▶ [Task goal]:
Repeat the data below with no changes.

▶ [Listed entries]:
>>>>>

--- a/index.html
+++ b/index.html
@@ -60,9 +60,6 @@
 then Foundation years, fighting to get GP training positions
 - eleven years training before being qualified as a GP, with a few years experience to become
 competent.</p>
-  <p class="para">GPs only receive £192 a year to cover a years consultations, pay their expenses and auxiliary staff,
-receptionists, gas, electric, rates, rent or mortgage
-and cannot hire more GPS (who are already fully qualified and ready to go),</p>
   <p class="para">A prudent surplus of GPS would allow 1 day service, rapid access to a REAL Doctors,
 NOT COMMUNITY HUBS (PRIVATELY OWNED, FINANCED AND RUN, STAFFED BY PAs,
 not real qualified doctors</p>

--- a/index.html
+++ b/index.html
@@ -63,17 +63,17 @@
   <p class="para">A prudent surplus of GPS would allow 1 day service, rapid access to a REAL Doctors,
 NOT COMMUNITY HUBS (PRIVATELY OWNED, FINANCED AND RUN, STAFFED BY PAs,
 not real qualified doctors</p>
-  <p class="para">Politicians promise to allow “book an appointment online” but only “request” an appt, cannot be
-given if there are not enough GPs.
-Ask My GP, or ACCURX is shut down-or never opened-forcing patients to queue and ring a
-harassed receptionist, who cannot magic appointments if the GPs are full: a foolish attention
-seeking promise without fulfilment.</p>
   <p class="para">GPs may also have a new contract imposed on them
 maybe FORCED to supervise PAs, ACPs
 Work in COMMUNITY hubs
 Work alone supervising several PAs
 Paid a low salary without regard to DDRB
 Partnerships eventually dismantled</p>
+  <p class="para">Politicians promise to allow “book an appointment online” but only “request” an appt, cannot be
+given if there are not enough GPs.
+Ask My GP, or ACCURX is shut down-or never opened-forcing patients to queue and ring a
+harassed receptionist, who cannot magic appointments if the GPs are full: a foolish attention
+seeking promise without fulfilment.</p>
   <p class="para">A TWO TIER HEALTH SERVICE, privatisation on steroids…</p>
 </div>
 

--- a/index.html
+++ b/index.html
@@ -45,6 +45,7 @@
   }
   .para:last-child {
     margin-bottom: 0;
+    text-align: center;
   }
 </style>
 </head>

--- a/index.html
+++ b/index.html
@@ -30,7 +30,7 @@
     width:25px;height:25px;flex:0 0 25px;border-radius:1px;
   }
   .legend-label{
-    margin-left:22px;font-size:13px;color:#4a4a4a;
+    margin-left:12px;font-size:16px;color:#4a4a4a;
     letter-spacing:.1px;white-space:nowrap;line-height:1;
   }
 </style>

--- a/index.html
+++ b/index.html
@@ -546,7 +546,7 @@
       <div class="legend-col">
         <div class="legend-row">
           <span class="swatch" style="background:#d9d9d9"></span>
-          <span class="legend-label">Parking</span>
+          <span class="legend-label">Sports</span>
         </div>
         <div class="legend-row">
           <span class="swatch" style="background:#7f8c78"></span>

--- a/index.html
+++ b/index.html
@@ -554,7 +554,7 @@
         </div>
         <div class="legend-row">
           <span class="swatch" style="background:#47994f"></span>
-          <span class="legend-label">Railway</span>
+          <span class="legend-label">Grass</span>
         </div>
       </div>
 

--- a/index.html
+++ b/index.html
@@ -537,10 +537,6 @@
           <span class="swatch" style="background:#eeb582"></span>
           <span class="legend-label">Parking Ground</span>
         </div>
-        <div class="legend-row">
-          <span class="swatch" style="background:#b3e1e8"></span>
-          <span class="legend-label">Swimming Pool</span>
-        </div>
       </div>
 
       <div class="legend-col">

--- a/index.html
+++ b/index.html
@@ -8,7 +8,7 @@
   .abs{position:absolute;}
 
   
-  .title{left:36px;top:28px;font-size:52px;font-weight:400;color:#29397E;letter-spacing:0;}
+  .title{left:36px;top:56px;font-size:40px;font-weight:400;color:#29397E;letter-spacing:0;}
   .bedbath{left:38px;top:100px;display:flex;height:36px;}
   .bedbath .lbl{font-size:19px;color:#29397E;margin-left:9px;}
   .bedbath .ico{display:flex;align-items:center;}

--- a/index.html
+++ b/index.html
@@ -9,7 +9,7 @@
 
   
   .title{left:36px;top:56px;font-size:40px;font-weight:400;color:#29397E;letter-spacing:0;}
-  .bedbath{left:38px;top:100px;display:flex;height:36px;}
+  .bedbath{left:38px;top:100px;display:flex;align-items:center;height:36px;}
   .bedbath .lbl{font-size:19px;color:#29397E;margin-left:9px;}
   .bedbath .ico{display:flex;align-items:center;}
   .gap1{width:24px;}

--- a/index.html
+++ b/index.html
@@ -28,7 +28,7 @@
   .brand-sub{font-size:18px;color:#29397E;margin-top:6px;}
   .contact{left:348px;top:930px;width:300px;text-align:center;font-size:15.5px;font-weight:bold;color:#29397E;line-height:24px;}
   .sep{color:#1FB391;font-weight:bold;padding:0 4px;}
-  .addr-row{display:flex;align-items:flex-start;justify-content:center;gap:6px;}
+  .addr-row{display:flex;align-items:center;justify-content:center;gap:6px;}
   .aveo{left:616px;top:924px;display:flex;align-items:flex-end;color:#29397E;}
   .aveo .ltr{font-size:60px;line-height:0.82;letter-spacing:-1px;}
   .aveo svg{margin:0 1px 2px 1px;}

<<<<<

▶ [Problem solution]:
--- a/index.html
+++ b/index.html
@@ -60,9 +60,6 @@
 then Foundation years, fighting to get GP training positions
 - eleven years training before being qualified as a GP, with a few years experience to become
 competent.</p>
-  <p class="para">GPs only receive £192 a year to cover a years consultations, pay their expenses and auxiliary staff,
-receptionists, gas, electric, rates, rent or mortgage
-and cannot hire more GPS (who are already fully qualified and ready to go),</p>
   <p class="para">A prudent surplus of GPS would allow 1 day service, rapid access to a REAL Doctors,
 NOT COMMUNITY HUBS (PRIVATELY OWNED, FINANCED AND RUN, STAFFED BY PAs,
 not real qualified doctors</p>

--- a/index.html
+++ b/index.html
@@ -63,17 +63,17 @@
   <p class="para">A prudent surplus of GPS would allow 1 day service, rapid access to a REAL Doctors,
 NOT COMMUNITY HUBS (PRIVATELY OWNED, FINANCED AND RUN, STAFFED BY PAs,
 not real qualified doctors</p>
-  <p class="para">Politicians promise to allow “book an appointment online” but only “request” an appt, cannot be
-given if there are not enough GPs.
-Ask My GP, or ACCURX is shut down-or never opened-forcing patients to queue and ring a
-harassed receptionist, who cannot magic appointments if the GPs are full: a foolish attention
-seeking promise without fulfilment.</p>
   <p class="para">GPs may also have a new contract imposed on them
 maybe FORCED to supervise PAs, ACPs
 Work in COMMUNITY hubs
 Work alone supervising several PAs
 Paid a low salary without regard to DDRB
 Partnerships eventually dismantled</p>
+  <p class="para">Politicians promise to allow “book an appointment online” but only “request” an appt, cannot be
+given if there are not enough GPs.
+Ask My GP, or ACCURX is shut down-or never opened-forcing patients to queue and ring a
+harassed receptionist, who cannot magic appointments if the GPs are full: a foolish attention
+seeking promise without fulfilment.</p>
   <p class="para">A TWO TIER HEALTH SERVICE, privatisation on steroids…</p>
 </div>
 

--- a/index.html
+++ b/index.html
@@ -45,6 +45,7 @@
   }
   .para:last-child {
     margin-bottom: 0;
+    text-align: center;
   }
 </style>
 </head>

--- a/index.html
+++ b/index.html
@@ -30,7 +30,7 @@
     width:25px;height:25px;flex:0 0 25px;border-radius:1px;
   }
   .legend-label{
-    margin-left:22px;font-size:13px;color:#4a4a4a;
+    margin-left:12px;font-size:16px;color:#4a4a4a;
     letter-spacing:.1px;white-space:nowrap;line-height:1;
   }
 </style>

--- a/index.html
+++ b/index.html
@@ -546,7 +546,7 @@
       <div class="legend-col">
         <div class="legend-row">
           <span class="swatch" style="background:#d9d9d9"></span>
-          <span class="legend-label">Parking</span>
+          <span class="legend-label">Sports</span>
         </div>
         <div class="legend-row">
           <span class="swatch" style="background:#7f8c78"></span>

--- a/index.html
+++ b/index.html
@@ -554,7 +554,7 @@
         </div>
         <div class="legend-row">
           <span class="swatch" style="background:#47994f"></span>
-          <span class="legend-label">Railway</span>
+          <span class="legend-label">Grass</span>
         </div>
       </div>
 

--- a/index.html
+++ b/index.html
@@ -537,10 +537,6 @@
           <span class="swatch" style="background:#eeb582"></span>
           <span class="legend-label">Parking Ground</span>
         </div>
-        <div class="legend-row">
-          <span class="swatch" style="background:#b3e1e8"></span>
-          <span class="legend-label">Swimming Pool</span>
-        </div>
       </div>
 
       <div class="legend-col">

--- a/index.html
+++ b/index.html
@@ -8,7 +8,7 @@
   .abs{position:absolute;}
 
   
-  .title{left:36px;top:28px;font-size:52px;font-weight:400;color:#29397E;letter-spacing:0;}
+  .title{left:36px;top:56px;font-size:40px;font-weight:400;color:#29397E;letter-spacing:0;}
   .bedbath{left:38px;top:100px;display:flex;height:36px;}
   .bedbath .lbl{font-size:19px;color:#29397E;margin-left:9px;}
   .bedbath .ico{display:flex;align-items:center;}

--- a/index.html
+++ b/index.html
@@ -9,7 +9,7 @@
 
   
   .title{left:36px;top:56px;font-size:40px;font-weight:400;color:#29397E;letter-spacing:0;}
-  .bedbath{left:38px;top:100px;display:flex;height:36px;}
+  .bedbath{left:38px;top:100px;display:flex;align-items:center;height:36px;}
   .bedbath .lbl{font-size:19px;color:#29397E;margin-left:9px;}
   .bedbath .ico{display:flex;align-items:center;}
   .gap1{width:24px;}

--- a/index.html
+++ b/index.html
@@ -28,7 +28,7 @@
   .brand-sub{font-size:18px;color:#29397E;margin-top:6px;}
   .contact{left:348px;top:930px;width:300px;text-align:center;font-size:15.5px;font-weight:bold;color:#29397E;line-height:24px;}
   .sep{color:#1FB391;font-weight:bold;padding:0 4px;}
-  .addr-row{display:flex;align-items:flex-start;justify-content:center;gap:6px;}
+  .addr-row{display:flex;align-items:center;justify-content:center;gap:6px;}
   .aveo{left:616px;top:924px;display:flex;align-items:flex-end;color:#29397E;}
   .aveo .ltr{font-size:60px;line-height:0.82;letter-spacing:-1px;}
   .aveo svg{margin:0 1px 2px 1px;}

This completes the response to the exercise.